### [WHAT YOU WILL DO]
Leave the pictures out and return every line below exactly.

Web page revision data
————————

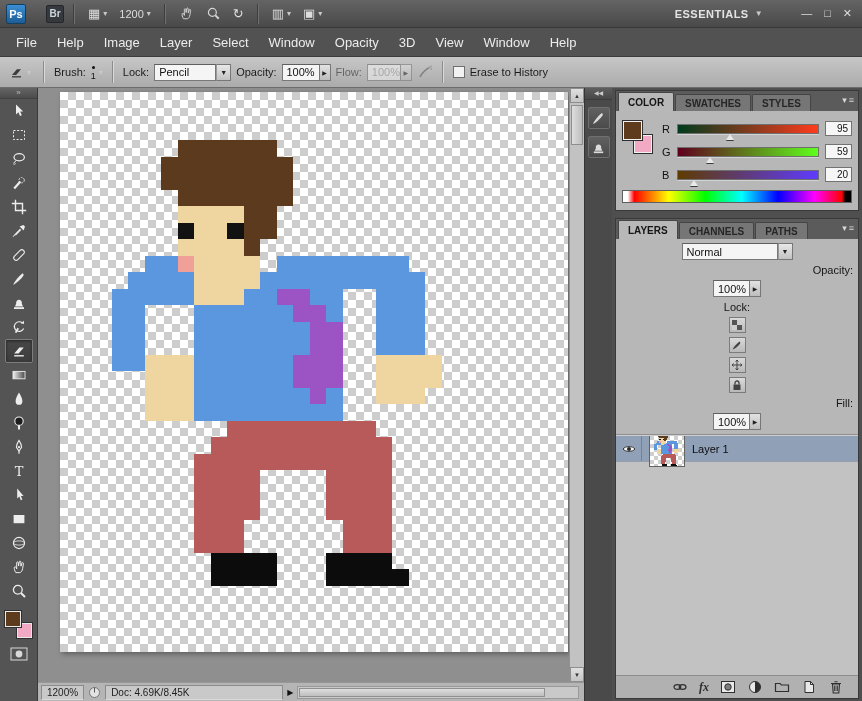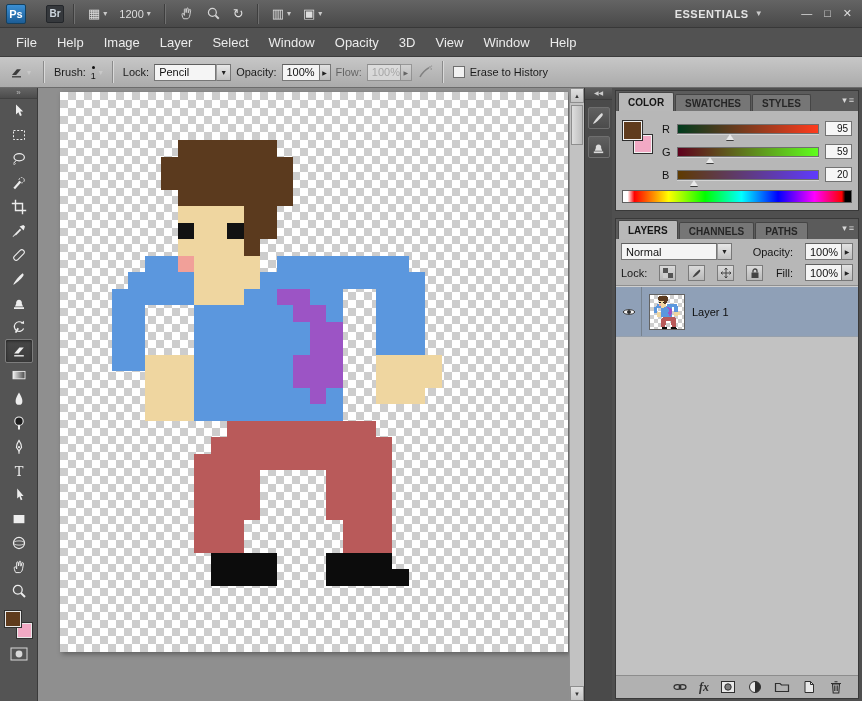--- a/index.html
+++ b/index.html
@@ -124,7 +124,7 @@
   
   .layers-panel{flex:1;}
   .layers-panel .pbody{flex:1;display:flex;flex-direction:column;}
-  .lp-row{display:flex;align-items:center;gap:12px;padding:4px 5px;font-size:11px;color:#161616;}
+  .lp-row{display:flex;align-items:center;gap:4px;padding:4px 5px;font-size:11px;color:#161616;flex-direction:column;}
   .lock-btn{width:17px;height:16px;background:linear-gradient(#dadada,#b9b9b9);border:1px solid #7b7b7b;
     display:inline-flex;align-items:center;justify-content:center;}
   .lp-divider{height:0;border-top:1px solid #8f8f8f;border-bottom:1px solid #cfcfcf;}

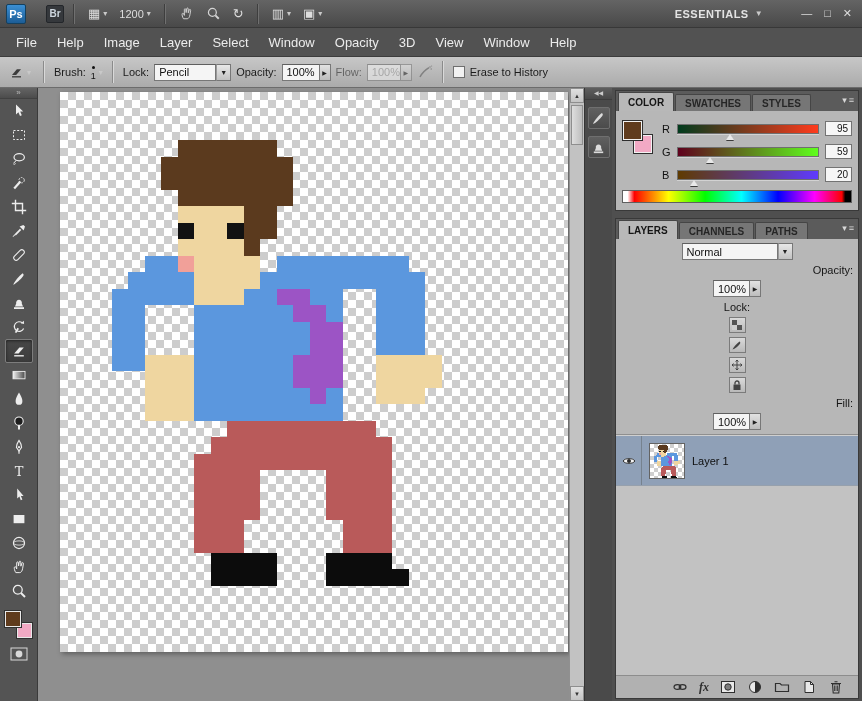--- a/index.html
+++ b/index.html
@@ -129,7 +129,7 @@
     display:inline-flex;align-items:center;justify-content:center;}
   .lp-divider{height:0;border-top:1px solid #8f8f8f;border-bottom:1px solid #cfcfcf;}
   .layer-list{flex:1;background:#c2c2c2;overflow:hidden;}
-  .layer-row{height:50px;display:flex;align-items:center;background:#8fa0b7;border-bottom:1px solid #96a0ac;}
+  .layer-row{height:26px;display:flex;align-items:center;background:#8fa0b7;border-bottom:1px solid #96a0ac;}
   .eye-cell{width:26px;height:100%;display:flex;align-items:center;justify-content:center;border-right:1px solid #76828f;}
   .layer-thumb{width:36px;height:36px;margin:0 7px;position:relative;border:1px solid #636363;background-color:#fff;
     background-image:linear-gradient(45deg,#cfcfcf 25%,transparent 25%,transparent 75%,#cfcfcf 75%),

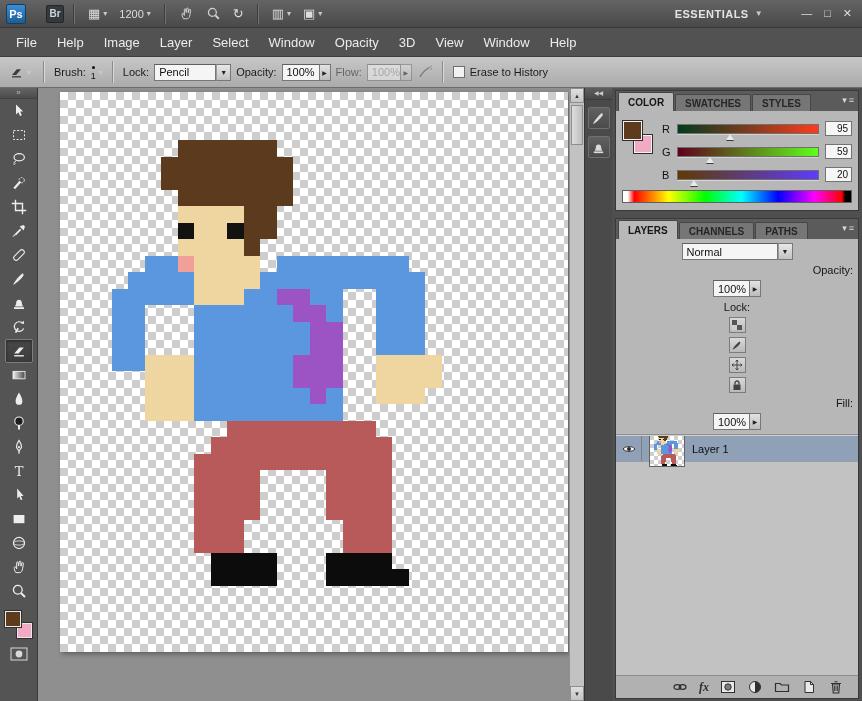--- a/index.html
+++ b/index.html
@@ -700,6 +700,20 @@
           </div>
           <div class="sbtn">▼</div>
         </div>
+      </div>
+      <div class="statusbar">
+        <span class="status-box">1200%</span>
+        <span>
+            <svg width="13" height="13" viewBox="0 0 13 13">
+              <circle cx="6.5" cy="6.5" r="5" fill="#e3e3e3" stroke="#777"></circle>
+              <path d="M6.5 1.5 V6.5" stroke="#555"></path>
+            </svg>
+          </span>
+        <span class="status-box" style="width:178px;">Doc: 4.69K/8.45K</span>
+        <span class="flyout">▶</span>
+        <span class="hscroll">
+            <span class="hthumb"></span>
+          </span>
       </div>
     </div>
 

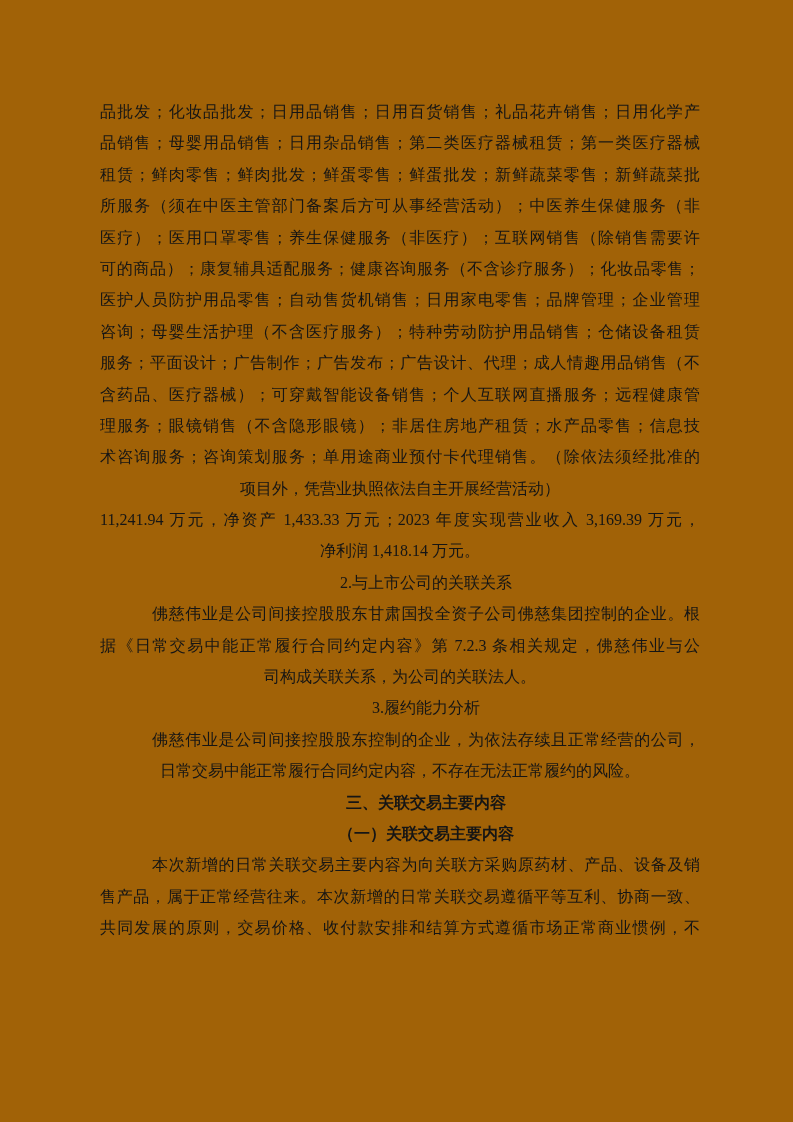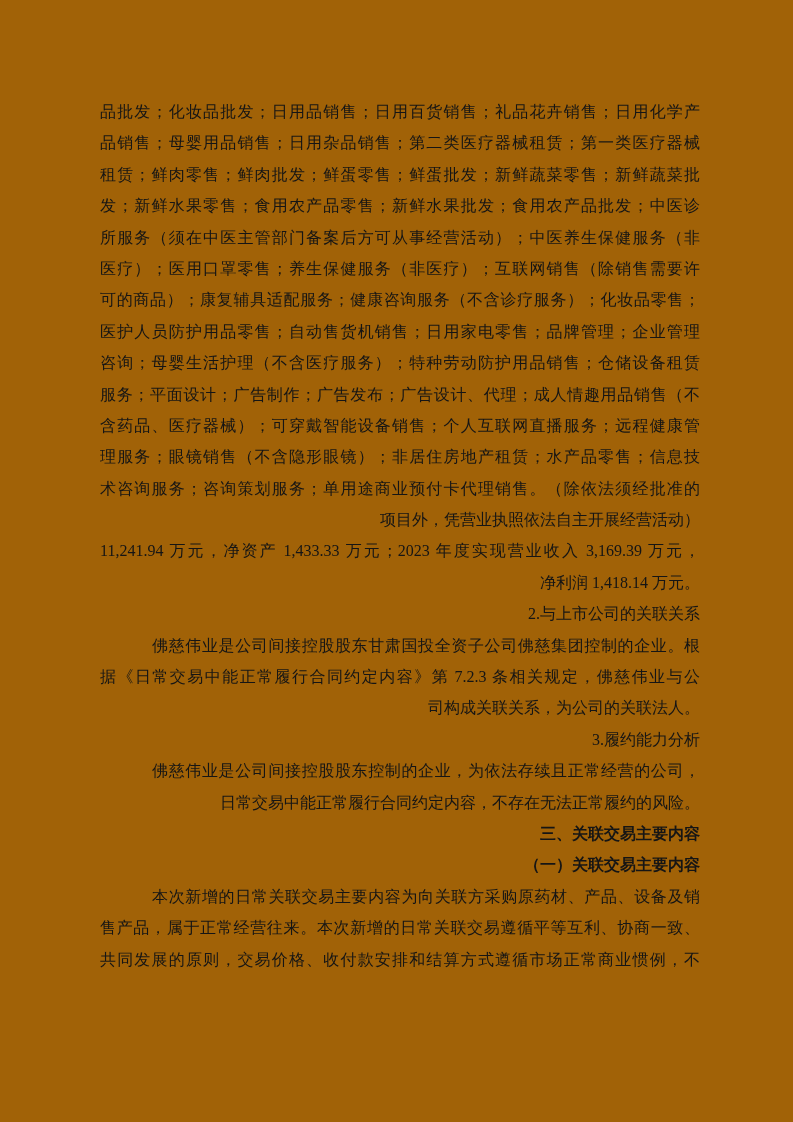--- a/index.html
+++ b/index.html
@@ -50,7 +50,6 @@
       <div class="line just">品批发；化妆品批发；日用品销售；日用百货销售；礼品花卉销售；日用化学产</div>
       <div class="line just">品销售；母婴用品销售；日用杂品销售；第二类医疗器械租赁；第一类医疗器械</div>
       <div class="line just">租赁；鲜肉零售；鲜肉批发；鲜蛋零售；鲜蛋批发；新鲜蔬菜零售；新鲜蔬菜批</div>
-      <div class="line just">发；新鲜水果零售；食用农产品零售；新鲜水果批发；食用农产品批发；中医诊</div>
       <div class="line just">所服务（须在中医主管部门备案后方可从事经营活动）；中医养生保健服务（非</div>
       <div class="line just">医疗）；医用口罩零售；养生保健服务（非医疗）；互联网销售（除销售需要许</div>
       <div class="line just">可的商品）；康复辅具适配服务；健康咨询服务（不含诊疗服务）；化妆品零售；</div>

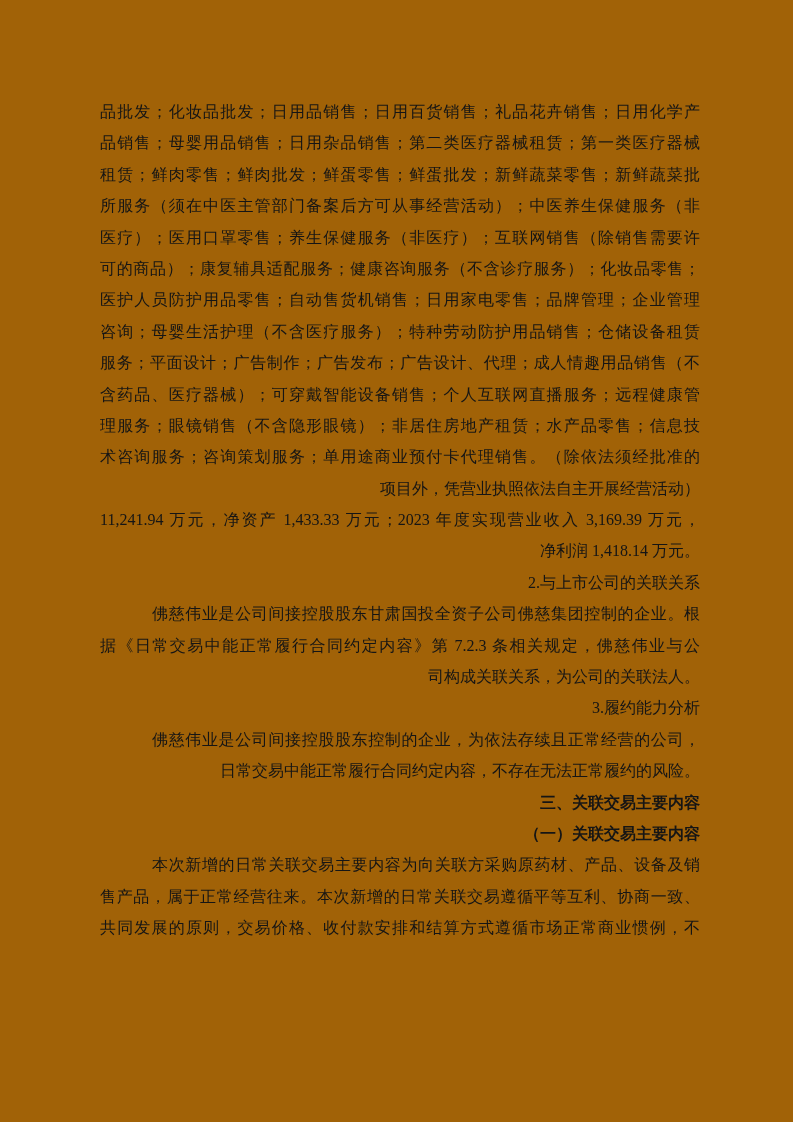--- a/index.html
+++ b/index.html
@@ -26,7 +26,7 @@
     height: 31.4px;
     line-height: 31.4px;
     font-size: 16px;
-    text-align: right;
+    text-align: center;
     white-space: normal;
     overflow: visible;
   }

————————

### [SOLUTION TO THIS EXERCISE]
--- a/index.html
+++ b/index.html
@@ -124,7 +124,7 @@
   
   .layers-panel{flex:1;}
   .layers-panel .pbody{flex:1;display:flex;flex-direction:column;}
-  .lp-row{display:flex;align-items:center;gap:12px;padding:4px 5px;font-size:11px;color:#161616;}
+  .lp-row{display:flex;align-items:center;gap:4px;padding:4px 5px;font-size:11px;color:#161616;flex-direction:column;}
   .lock-btn{width:17px;height:16px;background:linear-gradient(#dadada,#b9b9b9);border:1px solid #7b7b7b;
     display:inline-flex;align-items:center;justify-content:center;}
   .lp-divider{height:0;border-top:1px solid #8f8f8f;border-bottom:1px solid #cfcfcf;}

--- a/index.html
+++ b/index.html
@@ -129,7 +129,7 @@
     display:inline-flex;align-items:center;justify-content:center;}
   .lp-divider{height:0;border-top:1px solid #8f8f8f;border-bottom:1px solid #cfcfcf;}
   .layer-list{flex:1;background:#c2c2c2;overflow:hidden;}
-  .layer-row{height:50px;display:flex;align-items:center;background:#8fa0b7;border-bottom:1px solid #96a0ac;}
+  .layer-row{height:26px;display:flex;align-items:center;background:#8fa0b7;border-bottom:1px solid #96a0ac;}
   .eye-cell{width:26px;height:100%;display:flex;align-items:center;justify-content:center;border-right:1px solid #76828f;}
   .layer-thumb{width:36px;height:36px;margin:0 7px;position:relative;border:1px solid #636363;background-color:#fff;
     background-image:linear-gradient(45deg,#cfcfcf 25%,transparent 25%,transparent 75%,#cfcfcf 75%),

--- a/index.html
+++ b/index.html
@@ -700,6 +700,20 @@
           </div>
           <div class="sbtn">▼</div>
         </div>
+      </div>
+      <div class="statusbar">
+        <span class="status-box">1200%</span>
+        <span>
+            <svg width="13" height="13" viewBox="0 0 13 13">
+              <circle cx="6.5" cy="6.5" r="5" fill="#e3e3e3" stroke="#777"></circle>
+              <path d="M6.5 1.5 V6.5" stroke="#555"></path>
+            </svg>
+          </span>
+        <span class="status-box" style="width:178px;">Doc: 4.69K/8.45K</span>
+        <span class="flyout">▶</span>
+        <span class="hscroll">
+            <span class="hthumb"></span>
+          </span>
       </div>
     </div>
 

--- a/index.html
+++ b/index.html
@@ -50,7 +50,6 @@
       <div class="line just">品批发；化妆品批发；日用品销售；日用百货销售；礼品花卉销售；日用化学产</div>
       <div class="line just">品销售；母婴用品销售；日用杂品销售；第二类医疗器械租赁；第一类医疗器械</div>
       <div class="line just">租赁；鲜肉零售；鲜肉批发；鲜蛋零售；鲜蛋批发；新鲜蔬菜零售；新鲜蔬菜批</div>
-      <div class="line just">发；新鲜水果零售；食用农产品零售；新鲜水果批发；食用农产品批发；中医诊</div>
       <div class="line just">所服务（须在中医主管部门备案后方可从事经营活动）；中医养生保健服务（非</div>
       <div class="line just">医疗）；医用口罩零售；养生保健服务（非医疗）；互联网销售（除销售需要许</div>
       <div class="line just">可的商品）；康复辅具适配服务；健康咨询服务（不含诊疗服务）；化妆品零售；</div>

--- a/index.html
+++ b/index.html
@@ -26,7 +26,7 @@
     height: 31.4px;
     line-height: 31.4px;
     font-size: 16px;
-    text-align: right;
+    text-align: center;
     white-space: normal;
     overflow: visible;
   }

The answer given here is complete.